Les TIC : vers les études d’usages ?
Les systèmes statistiques nationaux produisent des informations sur leurs populations expatriées qui
sont peu comparables. Les problèmes sont multiples liés, entre autres, à la diversité des objectifs
politiques poursuivis, à l’ambiguïté des catégories statistiques (c’est quoi un expatrié ?) et aux
techniques de collecte des données (comment estimer les facteurs d’erreur ?). C’est donc à l’intérieur
d’un paysage national à contours flous que prend place le débat spécifique sur l’usage des TIC pour le
développement. Or, ce bat soulève lui-même des questions conceptuelles et méthodologiques
complexes. Comme nous l’avons vu, il s’agit de savoir comment intégrer les résultats obtenus en
faisant interagir entre elles des méthodes issues de l’informatique (traitement des traces, fouille de
données) et celles qui concernent la recherche qualitative sur le terrain. Deux axes d’investigation
qualitatives semblent particulièrement nécessaires : une approche ergonomique permettant de tester
l’accessibilité aux résultats, leur utilité par rapport aux autres méthodes d’analyse et leur utilisabilité
pour forger des discours nouveaux ; et une approche plus sociologique pour élaborer des entretiens,
des scénarios et des sessions d’observation participatives permettant de contrôler la qualité des
hypothèses dérivées des traitements de traces.
En invitant les auteurs à soumettre des articles sur ce thème, l’objectif est de rendre compte des études
d’usage qui adoptent une approche spécifique qu’elle soit statistique, informatique, ergonomique,
sociologique ou anthropologique. A plus long terme, une batterie de tests intégrée devrait permettre de
démontrer l’impact réel des TIC sur l’organisation des relations entre mobilité et développement. Des
études de cas seront nécessaires pour atteindre cet objectif.
Modalités pratiques
Les propositions sont à envoyer à la revue ou directement aux coordinateurs du numéro 2008-6.
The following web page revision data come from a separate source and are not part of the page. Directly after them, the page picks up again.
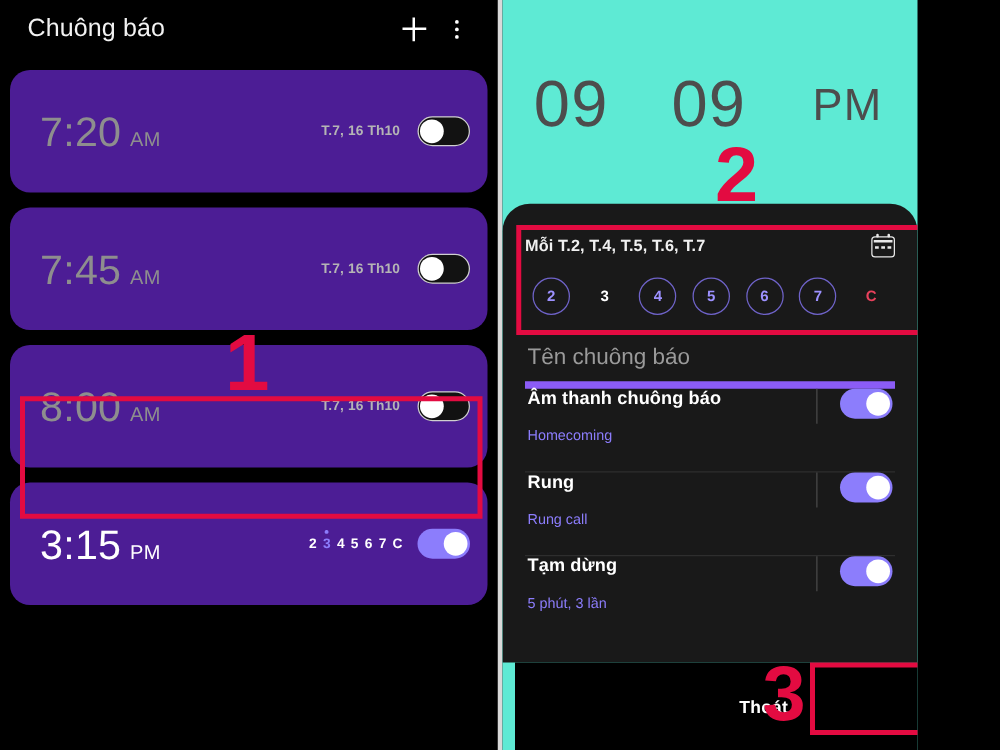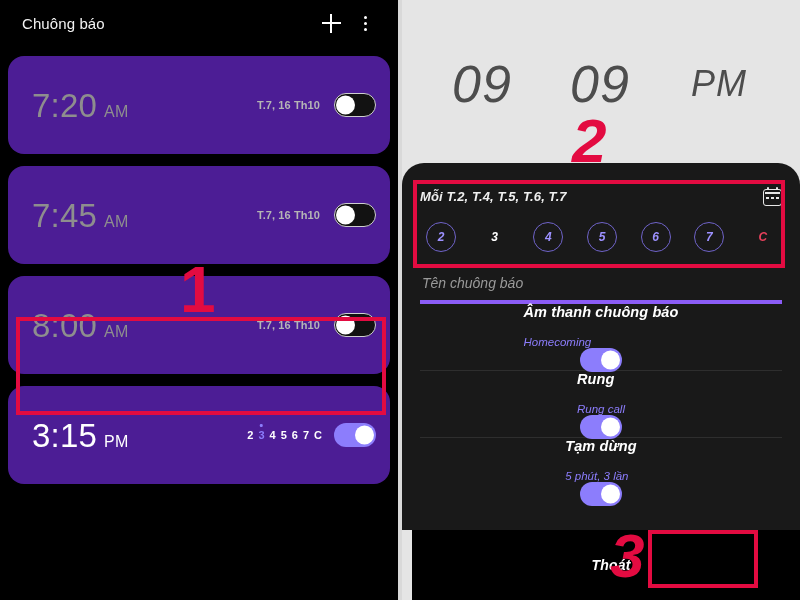"Chuông báo" .appbar-title { font-size: 15px -> 20px }
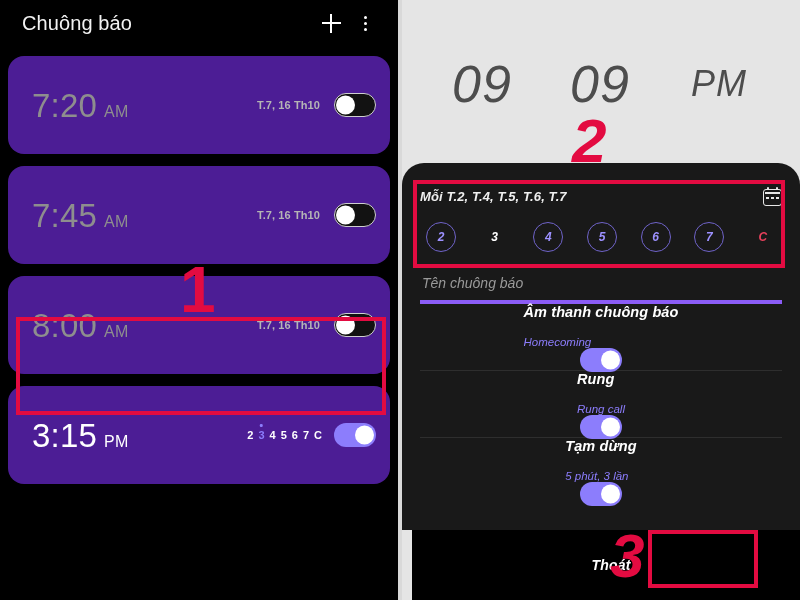"09" .panel-right { background: #e5e5e5 -> #5eead4; font-style: italic -> none; width: 398px -> 332px }
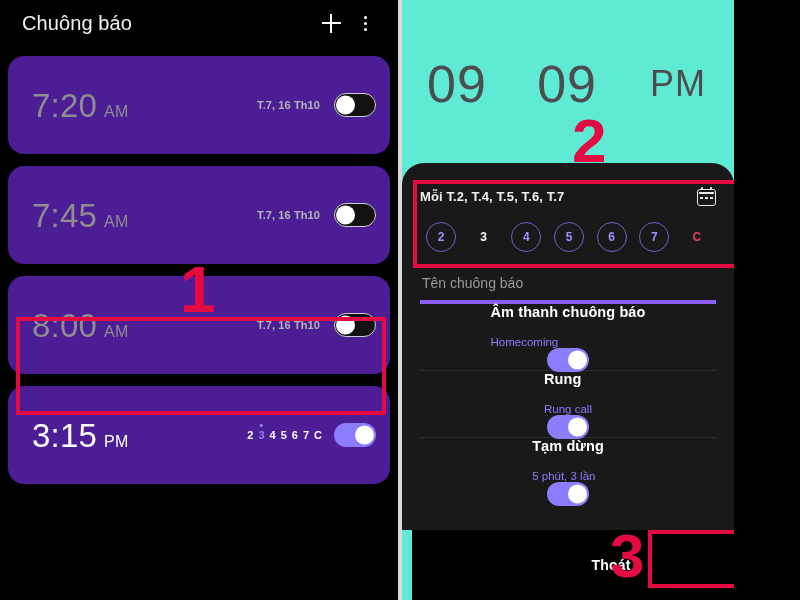"Tên chuông báo" .field-name { border-bottom: 4px solid #8b5cf6 -> 6px solid #8b5cf6; font-size: 14px -> 18px }
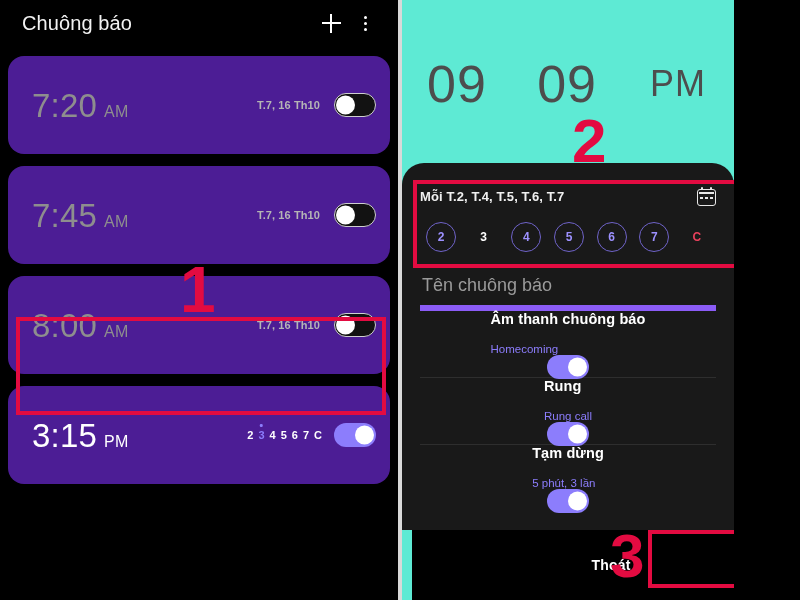"Âm thanh chuông báo" .opt-row { align-items: center -> flex-start; flex-direction: column -> none }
dana.diminescu@msh-paris.fr
Le calendrier est le suivant:
Sortie du Numéro 2008-6 prévue en décembre 2008
fin juin 2008 : limite pour la remise des textes
les auteurs recevront les évaluations en septembre 2008.
Novembre 2008 - limite pour la remise des textes en version finale.
Présentation de la Revue d’Anthropologie des Connaissances
La Revue d’Anthropologie des Connaissances se propose d’explorer un champ de flexion formé de nombreux
travaux à la fois théorique et pratiques qui visent à montrer comment la connaissance se forme et se diffuse.
Notre revue publiera des articles en provenance de nombreuses disciplines des sciences sociales qui s’attachent à
l’étude des connaissances réalisées comme discours, comme pratiques, ou comme dispositifs techniques; sur les
conditions de leur production, de leur utilisation, de leur transmission et, plus largement, de leur mobilisation par
les collectifs d’humains. Le terme anthropologie’ est pris ici non pas dans son sens particulier, mais au sens
général d’enquête multidisciplinaire sur les pratiques et les conduites, sur les représentations et les idéologies,
sur les professions, les organisations et les institutions, sur les techniques et les productions dans leurs
singularités historiques. La revue se doit de satisfaire à deux critères essentiels:
Explorer, avec rigueur et de manière informée, les dimensions des savoirs, sans exclusive, tout en
maintenant un débat actif sur les concepts, les méthodes, les enquêtes, les thèmes et réflexions;
Satisfaire aux exigences académiques les plus strictes en ne publiant d’articles qu’une fois acceptés
par le comité de rédaction de la revue mais aussi par des lecteurs anonymes qui proviendront des
domaines académiques auxquels appartiennent les auteurs des articles.
Afin de garantir son indépendance et assurer son caractère multidisiplinaire, il a été décidé de ne pas rattacher la
Revue à une institution particulière. La revue est donc publiée par la Société d’Anthropologie des Connaissances
qui a été fondée en Mai 2006.
http://www.ird.fr/socanco
La Revue d’Anthropologie des Connaissances est uniquement publiée en ligne. Sa mise en ligne correspond aux
critères des revues de type académique entièrement on-line.
http://www.cairn.info/revue.php?ID_REVUE=RAC
L’ensemble des articles est accessible au format HTML ou PDF.